* _ASSIGNED TASK_:
Among the entries below, one line contains "Pasta topped with" and another contains "total: 213.24 -> 215.32". Transcribe those two lines and every line between them, exactly.

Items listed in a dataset
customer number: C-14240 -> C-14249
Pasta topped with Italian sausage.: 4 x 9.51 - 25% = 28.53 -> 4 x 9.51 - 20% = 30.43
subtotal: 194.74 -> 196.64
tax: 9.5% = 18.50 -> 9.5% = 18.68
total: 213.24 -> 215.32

--

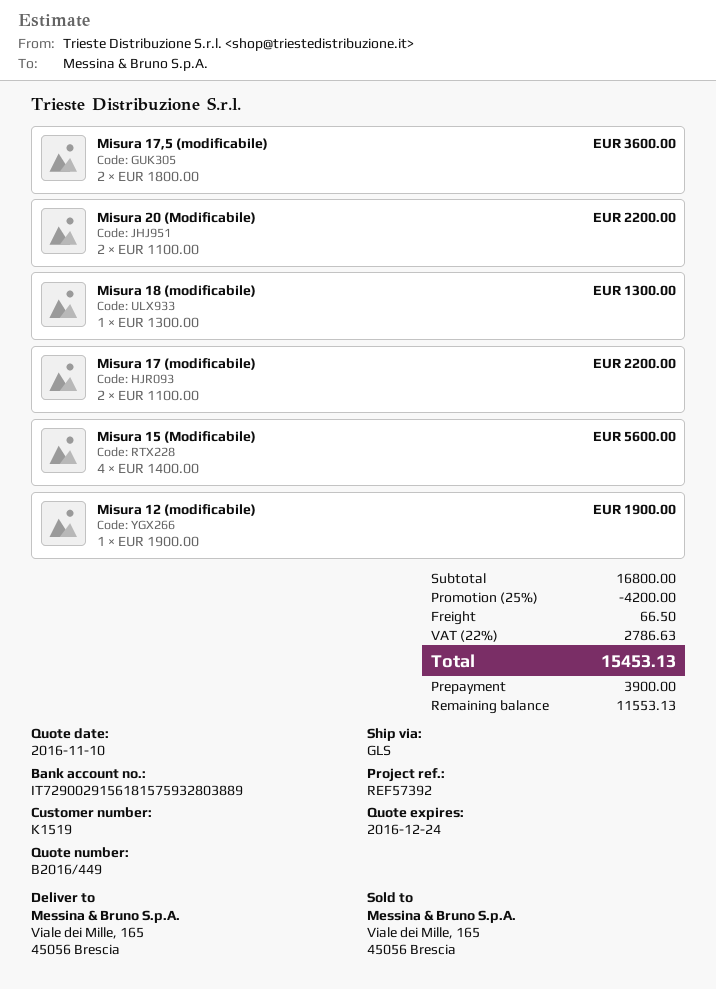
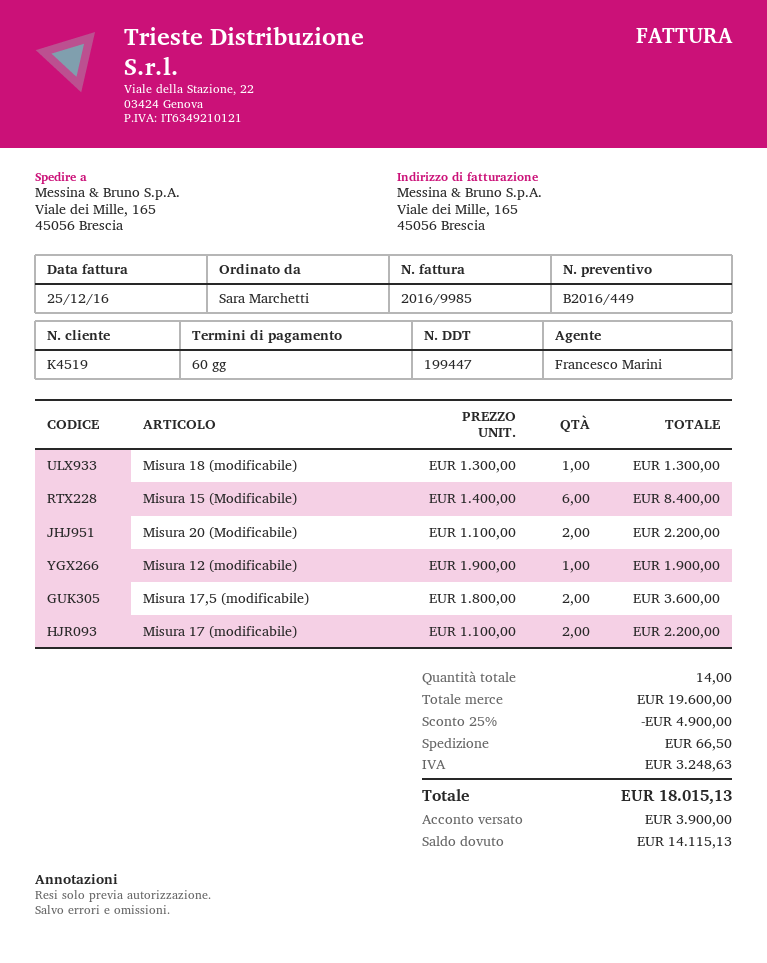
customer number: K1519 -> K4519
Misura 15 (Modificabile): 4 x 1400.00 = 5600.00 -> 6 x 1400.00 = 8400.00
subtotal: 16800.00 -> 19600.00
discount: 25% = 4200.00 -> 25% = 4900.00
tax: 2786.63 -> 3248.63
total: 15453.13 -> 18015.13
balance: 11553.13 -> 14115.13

--

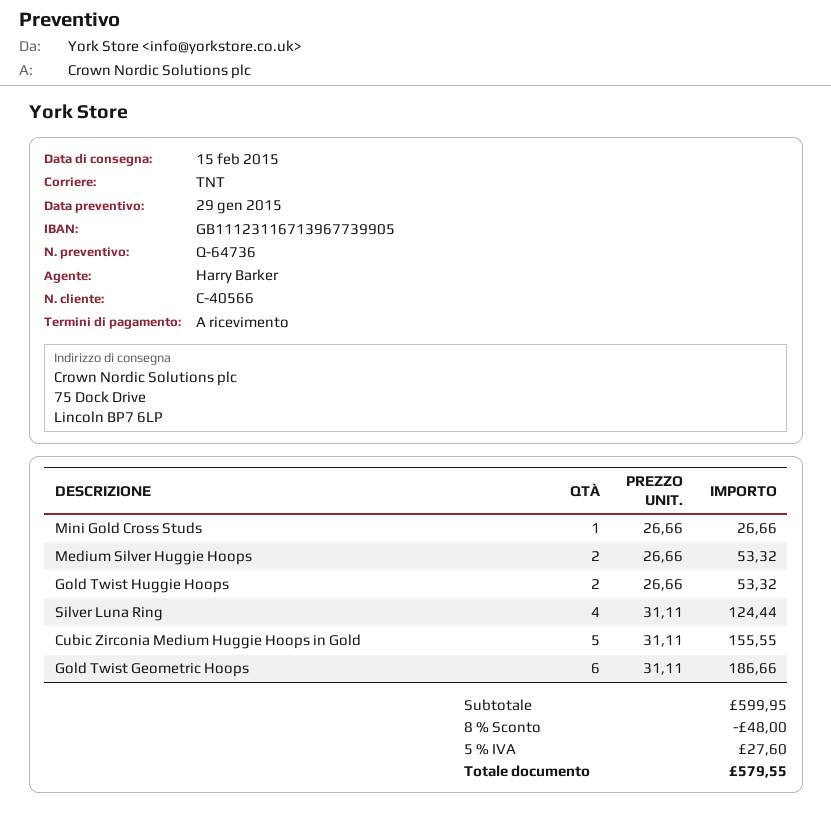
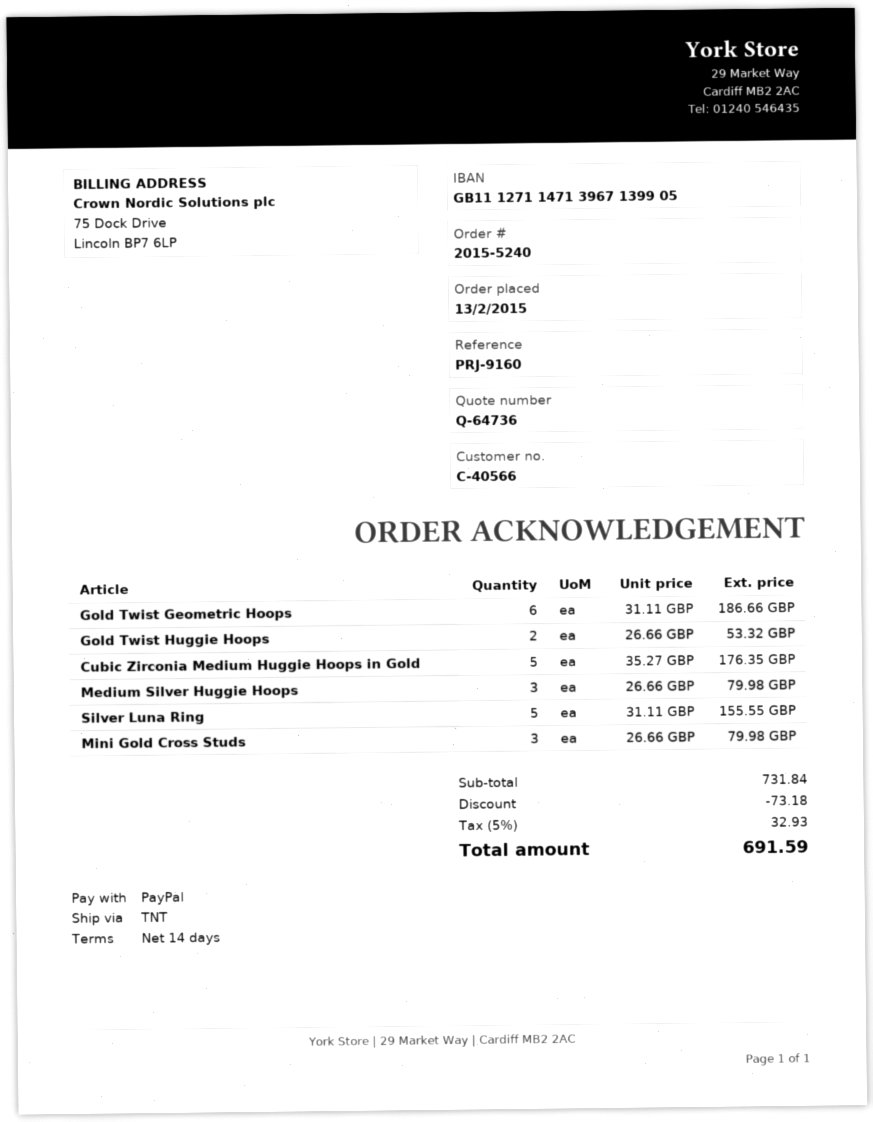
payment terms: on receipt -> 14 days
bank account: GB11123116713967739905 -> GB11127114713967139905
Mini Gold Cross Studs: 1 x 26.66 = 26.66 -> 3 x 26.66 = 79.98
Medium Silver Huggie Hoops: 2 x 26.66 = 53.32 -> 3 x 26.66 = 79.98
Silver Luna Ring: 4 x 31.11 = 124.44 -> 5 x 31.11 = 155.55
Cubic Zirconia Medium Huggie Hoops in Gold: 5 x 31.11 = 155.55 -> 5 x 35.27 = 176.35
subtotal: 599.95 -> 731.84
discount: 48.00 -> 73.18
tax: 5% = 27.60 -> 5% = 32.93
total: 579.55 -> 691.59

* _TASK SOLUTION_:
Pasta topped with Italian sausage.: 4 x 9.51 - 25% = 28.53 -> 4 x 9.51 - 20% = 30.43
subtotal: 194.74 -> 196.64
tax: 9.5% = 18.50 -> 9.5% = 18.68
total: 213.24 -> 215.32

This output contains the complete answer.